Before-and-after change records
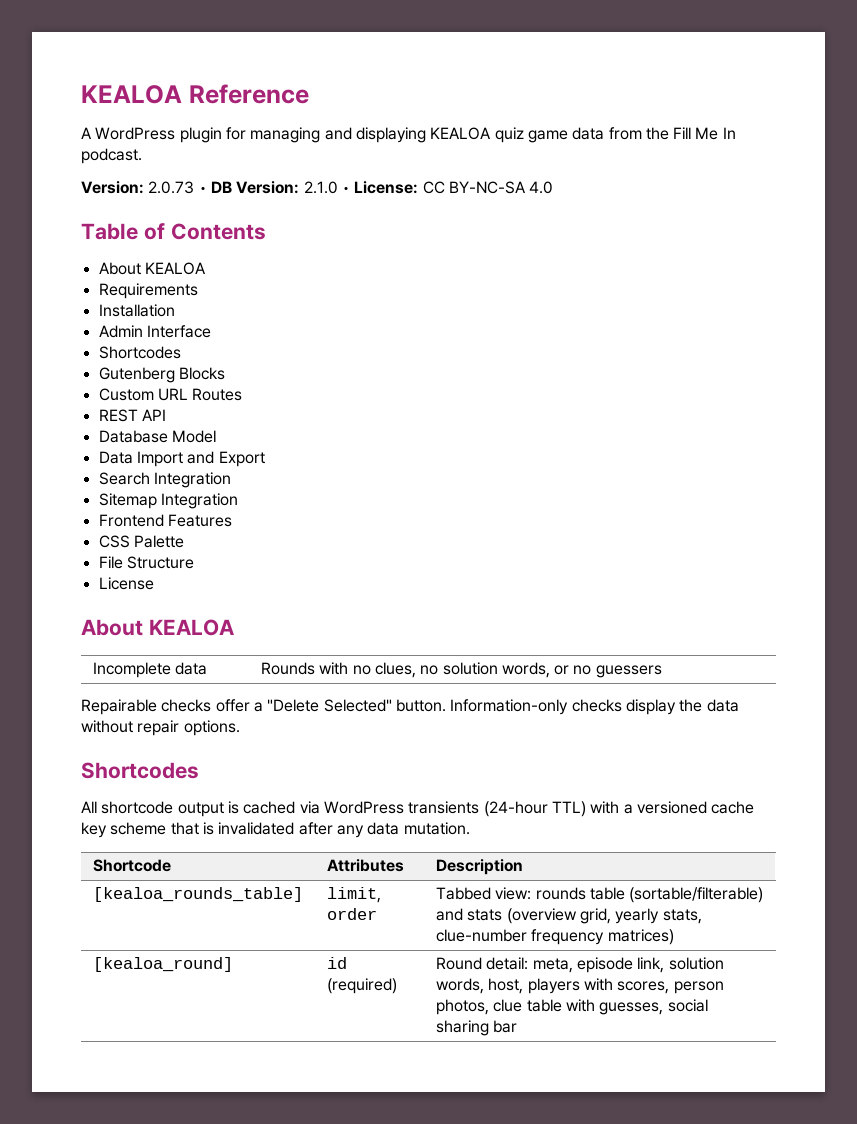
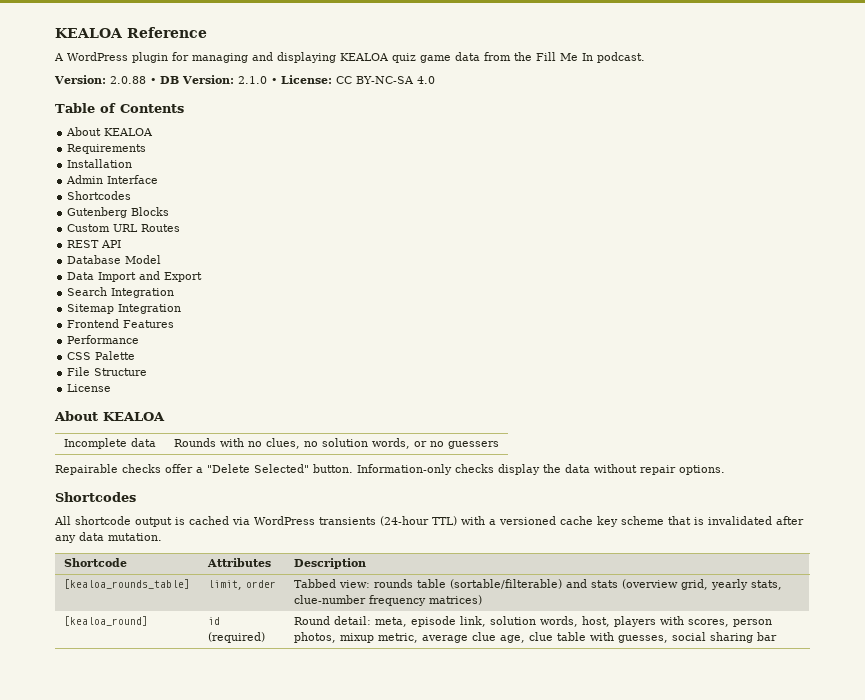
- Version: 2.0.73 • DB Version: 2.1.0 • License: CC BY-NC-SA 4.0
+ Version: 2.0.88 • DB Version: 2.1.0 • License: CC BY-NC-SA 4.0
+ Performance
- [kealoa_round] | id (required) | Round detail: meta, episode link, solution words, host, players with scores, person photos, clue table with guesses, social sharing bar
+ [kealoa_round] | id (required) | Round detail: meta, episode link, solution words, host, players with scores, person photos, mixup metric, average clue age, clue table with guesses, social sharing bar

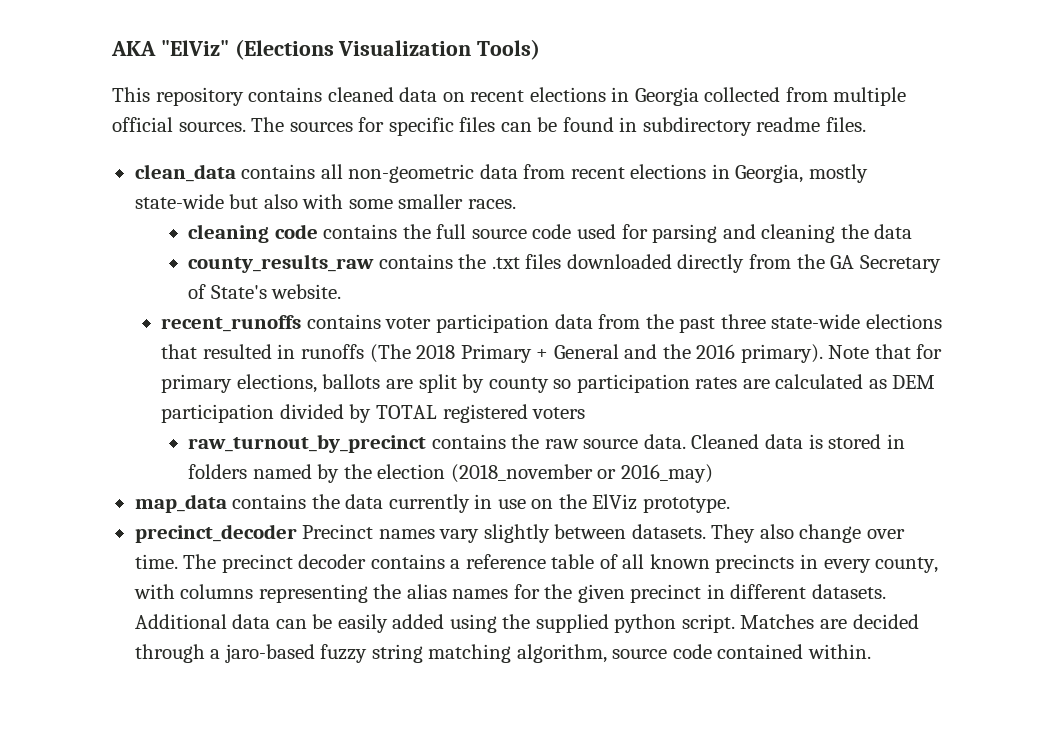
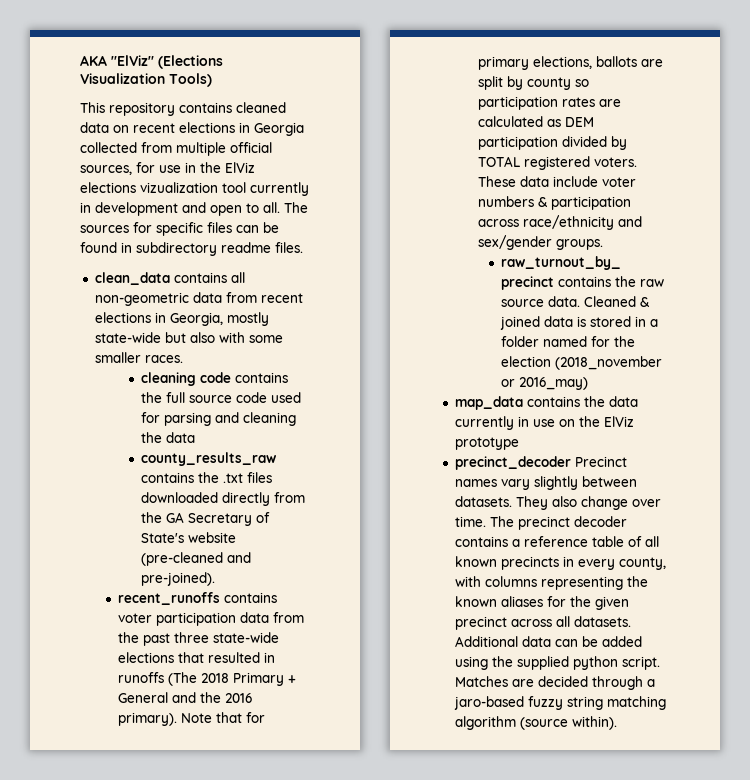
- This repository contains cleaned data on recent elections in Georgia collected from multiple official sources.
+ This repository contains cleaned data on recent elections in Georgia collected from multiple official sources, for use in the ElViz elections vizualization tool currently in development and open to all.
- county_results_raw contains the .txt files downloaded directly from the GA Secretary of State's website.
+ county_results_raw contains the .txt files downloaded directly from the GA Secretary of State's website (pre-cleaned and pre-joined).
- Note that for primary elections, ballots are split by county so participation rates are calculated as DEM participation divided by TOTAL registered voters
+ Note that for primary elections, ballots are split by county so participation rates are calculated as DEM participation divided by TOTAL registered voters. These data include voter numbers & participation across race/ethnicity and sex/gender groups.
- Cleaned data is stored in folders named by the election (2018_november or 2016_may)
+ Cleaned & joined data is stored in a folder named for the election (2018_november or 2016_may)
- map_data contains the data currently in use on the ElViz prototype.
+ map_data contains the data currently in use on the ElViz prototype
- The precinct decoder contains a reference table of all known precincts in every county, with columns representing the alias names for the given precinct in different datasets.
+ The precinct decoder contains a reference table of all known precincts in every county, with columns representing the known aliases for the given precinct across all datasets.
- Additional data can be easily added using the supplied python script.
+ Additional data can be added using the supplied python script.
- Matches are decided through a jaro-based fuzzy string matching algorithm, source code contained within.
+ Matches are decided through a jaro-based fuzzy string matching algorithm (source within).

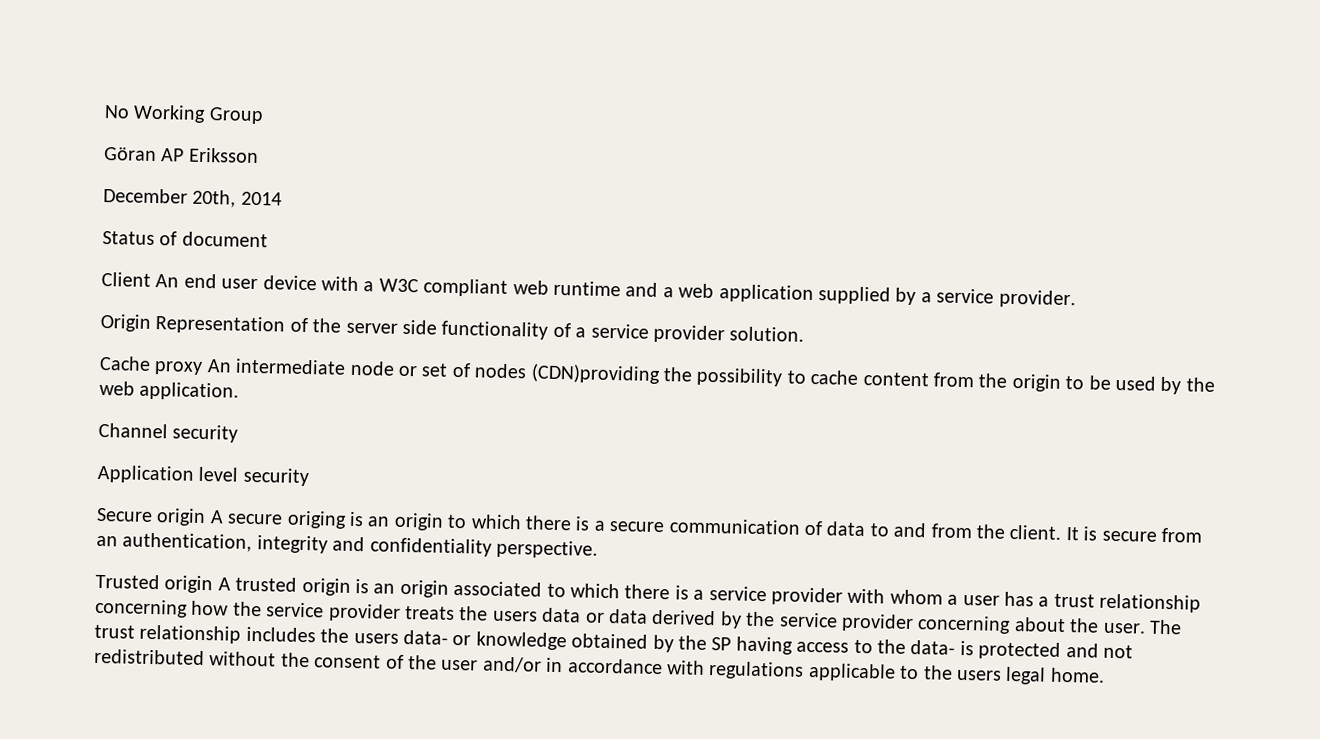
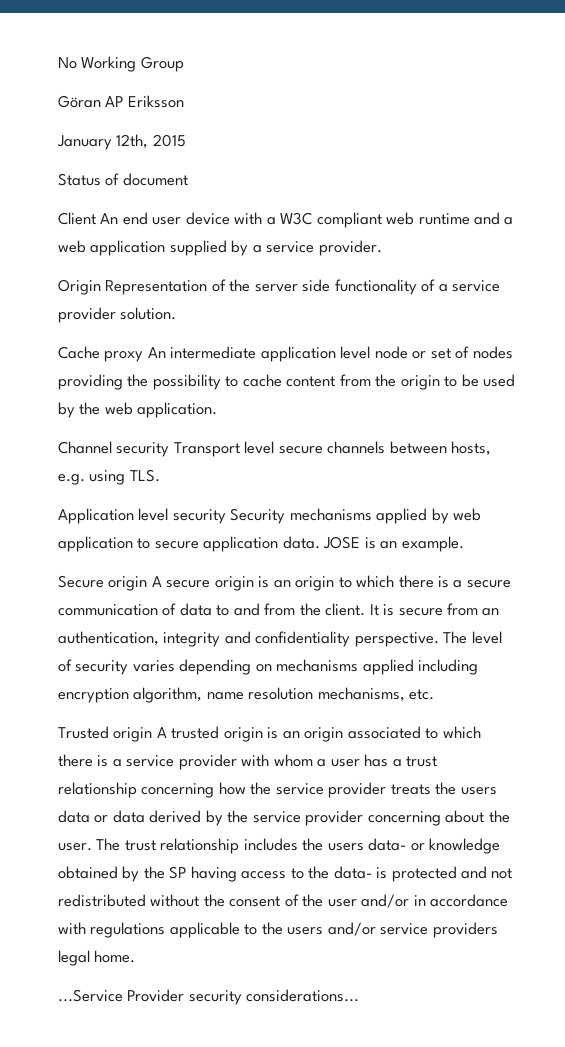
- December 20th, 2014
+ January 12th, 2015
- Cache proxy An intermediate node or set of nodes (CDN)providing the possibility to cache content from the origin to be used by the web application.
+ Cache proxy An intermediate application level node or set of nodes providing the possibility to cache content from the origin to be used by the web application.
- Channel security
- Application level security
+ Channel security Transport level secure channels between hosts, e.g. using TLS.
+ Application level security Security mechanisms applied by web application to secure application data. JOSE is an example.
- Secure origin A secure origing is an origin to which there is a secure communication of data to and from the client.
+ Secure origin A secure origin is an origin to which there is a secure communication of data to and from the client.
+ The level of security varies depending on mechanisms applied including encryption algorithm, name resolution mechanisms, etc.
- The trust relationship includes the users data- or knowledge obtained by the SP having access to the data- is protected and not redistributed without the consent of the user and/or in accordance with regulations applicable to the users legal home.
+ The trust relationship includes the users data- or knowledge obtained by the SP having access to the data- is protected and not redistributed without the consent of the user and/or in accordance with regulations applicable to the users and/or service providers legal home.
+ ...Service Provider security considerations...

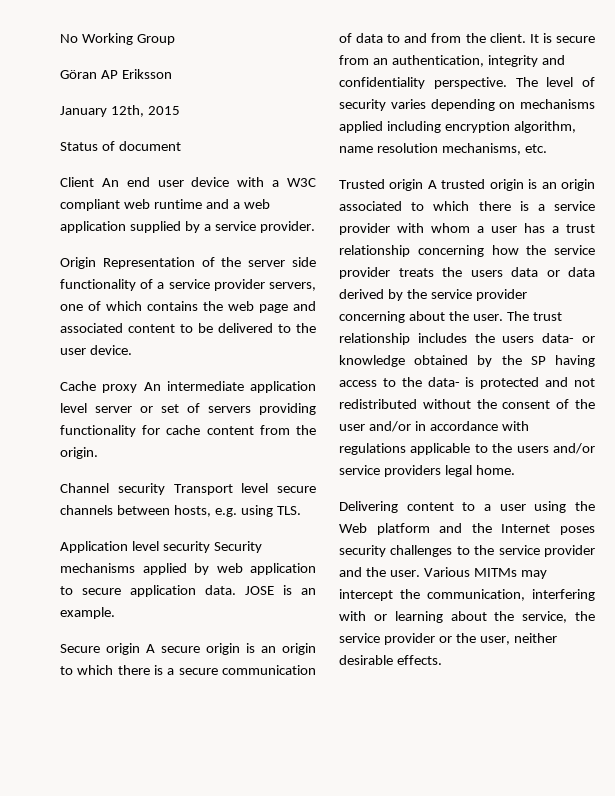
- Origin Representation of the server side functionality of a service provider solution.
+ Origin Representation of the server side functionality of a service provider servers, one of which contains the web page and associated content to be delivered to the user device.
- Cache proxy An intermediate application level node or set of nodes providing the possibility to cache content from the origin to be used by the web application.
+ Cache proxy An intermediate application level server or set of servers providing functionality for cache content from the origin.
- ...Service Provider security considerations...
+ Delivering content to a user using the Web platform and the Internet poses security challenges to the service provider and the user. Various MITMs may intercept the communication, interfering with or learning about the service, the service provider or the user, neither desirable effects.

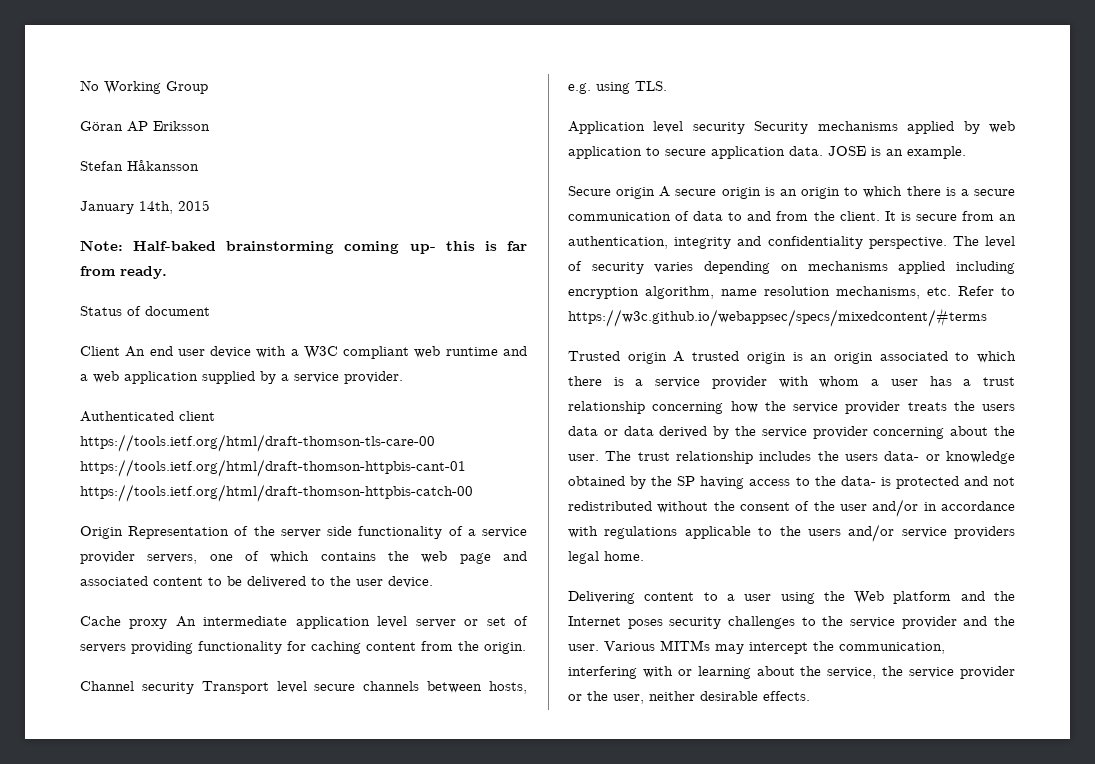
+ Stefan Håkansson
- January 12th, 2015
+ January 14th, 2015
+ Note: Half-baked brainstorming coming up- this is far from ready.
+ Authenticated client https://tools.ietf.org/html/draft-thomson-tls-care-00 https://tools.ietf.org/html/draft-thomson-httpbis-cant-01 https://tools.ietf.org/html/draft-thomson-httpbis-catch-00
- Cache proxy An intermediate application level server or set of servers providing functionality for cache content from the origin.
+ Cache proxy An intermediate application level server or set of servers providing functionality for caching content from the origin.
- The level of security varies depending on mechanisms applied including encryption algorithm, name resolution mechanisms, etc.
+ The level of security varies depending on mechanisms applied including encryption algorithm, name resolution mechanisms, etc. Refer to https://w3c.github.io/webappsec/specs/mixedcontent/#terms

**WORK REQUEST**
Work out how many lines of the records contain the word "through", and give only that number.

**TASK ANSWER**
2